Yueming YinHaifeng HuZhen YangHuajian XuJiansheng WuPublished in: Journal of chemical information and modeling (2021)
Accurate modeling of compound bioactivities is essential for the virtual screening of drug leads. In real-world scenarios, pharmacists tend to choose from the top-k hit compounds ranked by predicted bioactivities from a large database with interest to continue wet experiments for drug discovery. Significant improvement of the precision of the top hits in ligand-based virtual screening of drug leads is more valuable than conventional schemes for accurately predicting the bioactivities of all compounds from a large database. Here, we proposed a new method, RealVS, to significantly improve the top hits' precision and learn interpretable key substructures associated with compound bioactivities. The features of RealVS involve the following points. (1) Abundant transferable information from the source domain was introduced for alleviating the insufficiency of inactive ligands associated with drug targets. (2) The adversarial domain alignment was adopted to fit the distribution of generated features of compounds from the training data set and that from the screening database for greater model generalization ability. (3) A novel objective function was proposed to simultaneously optimize the classification loss, regression loss, and adversarial loss, where most inactive ligands tend to be screened out before activity regression prediction. (4) Graph attention networks were adopted for learning key substructures associated with ligand bioactivities for better model interpretability.
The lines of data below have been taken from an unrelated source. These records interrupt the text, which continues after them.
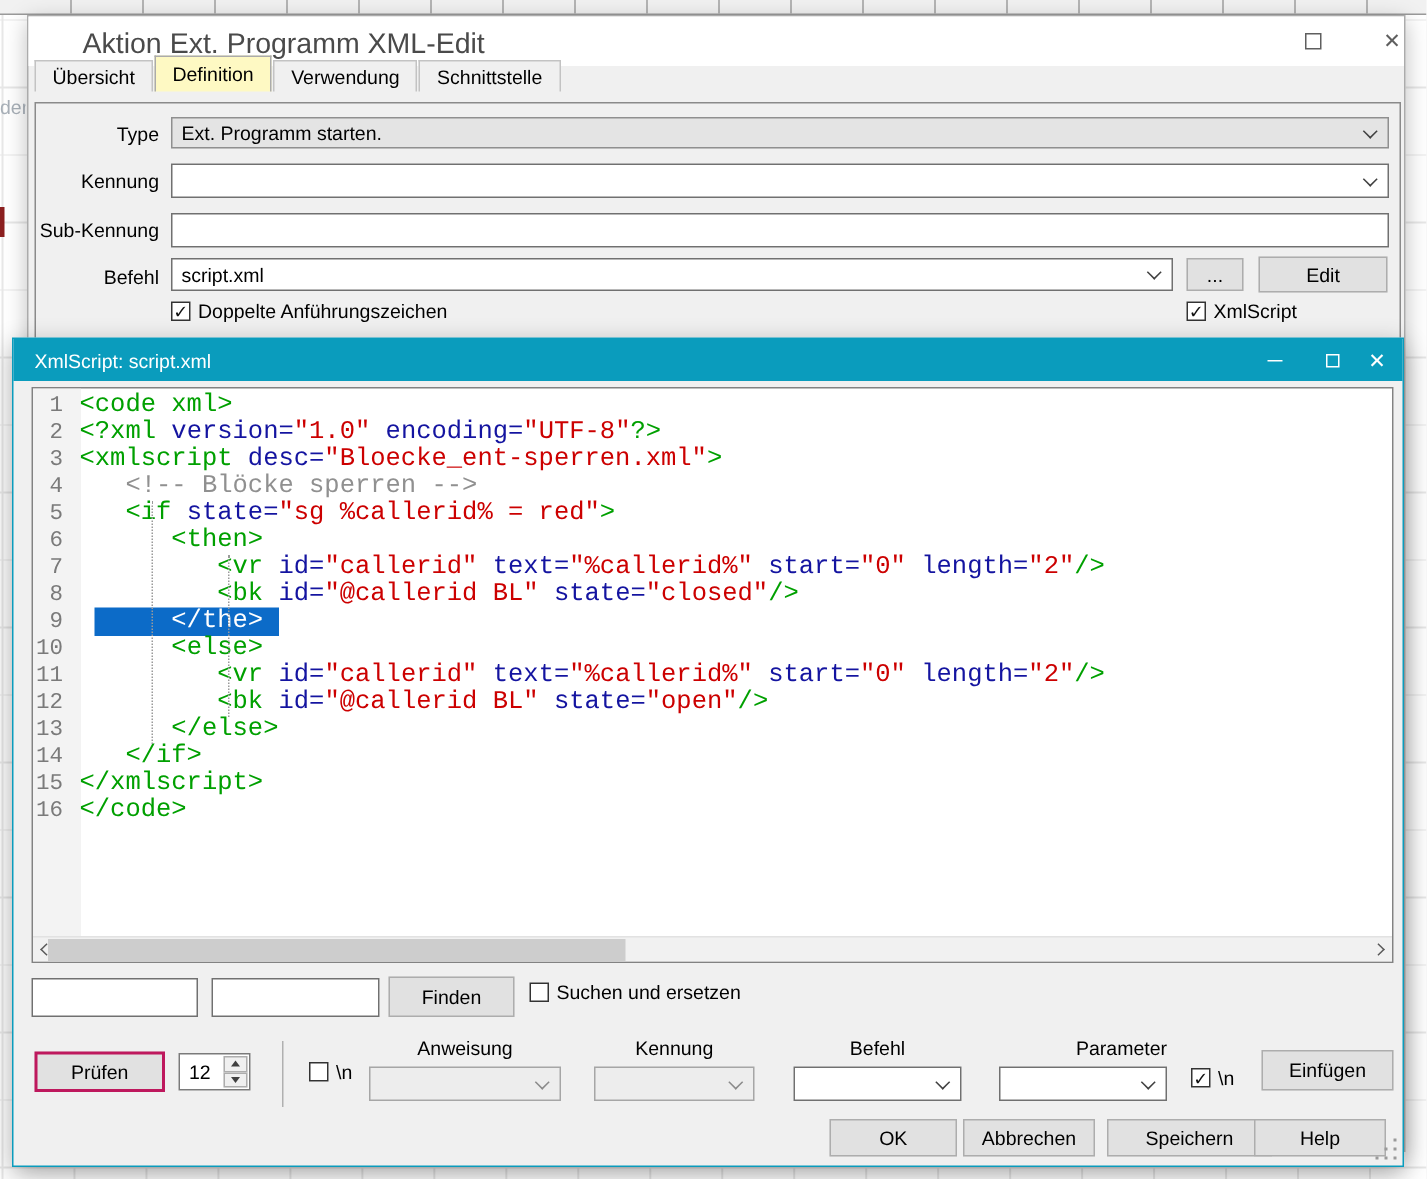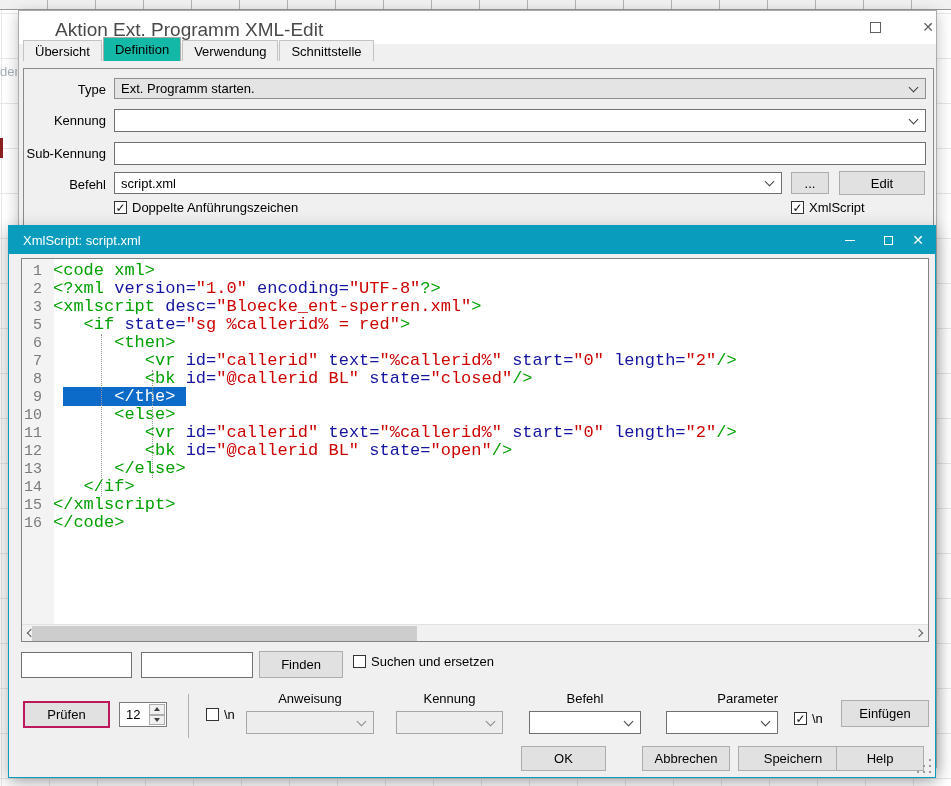"Definition" .tab.active { background: #14b8a6 -> #fef9c3 }
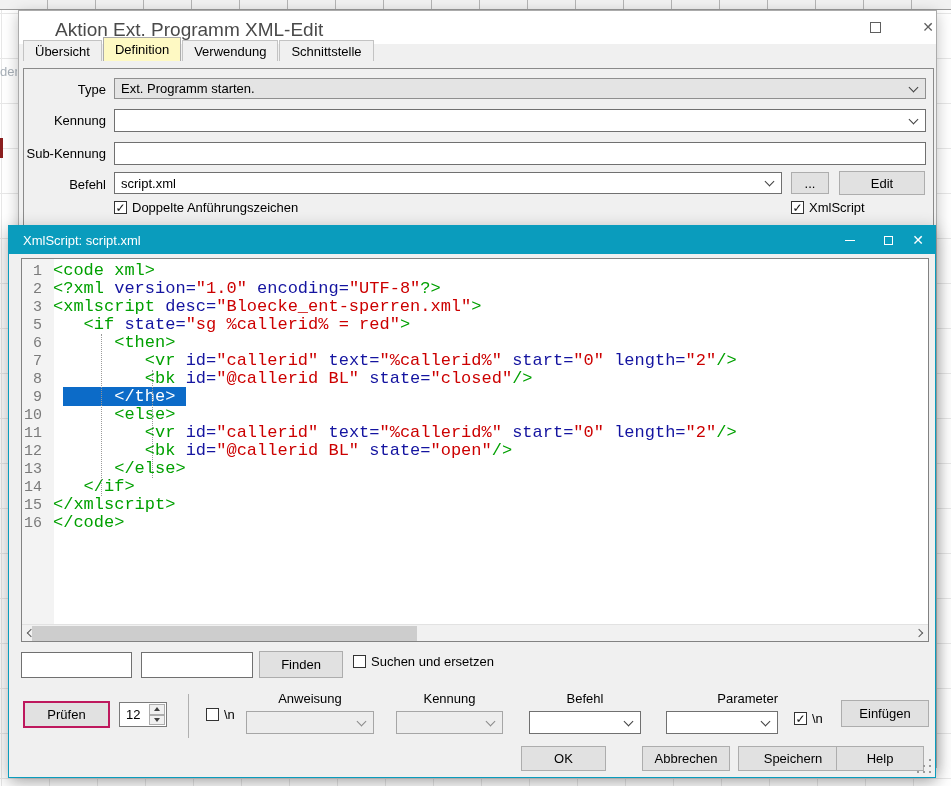"4 <!-- Blöcke sperren -->" div.cl { html: none -> <div><span>4</span><span><span> </span><span>&lt;!-- Blöcke sperren --&gt;</span></span></div> }
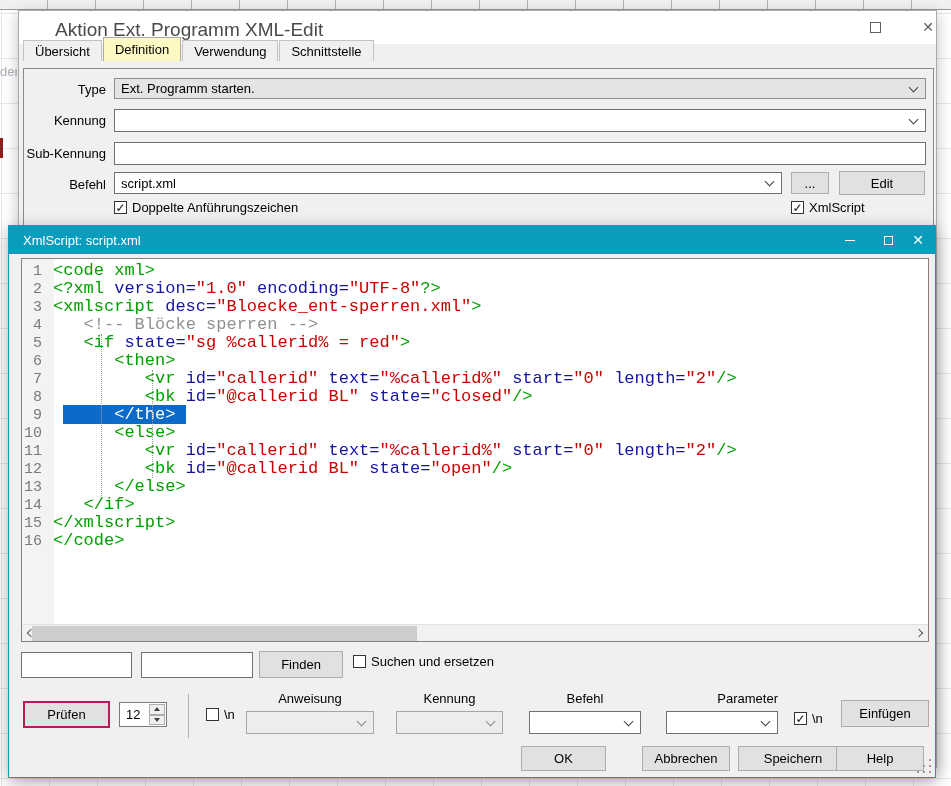"OK" div.btn { left: 512px -> 544px }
The results on a large number of benchmark data sets show that our method has significantly improved the precision of top hits under various k values in ligand-based virtual screening of drug leads from large compound databases, which is of great value in real-world scenarios. The web server of RealVS is freely available at noveldelta.com/RealVS for academic purposes, where virtual screening of hits from large compound databases is accessible.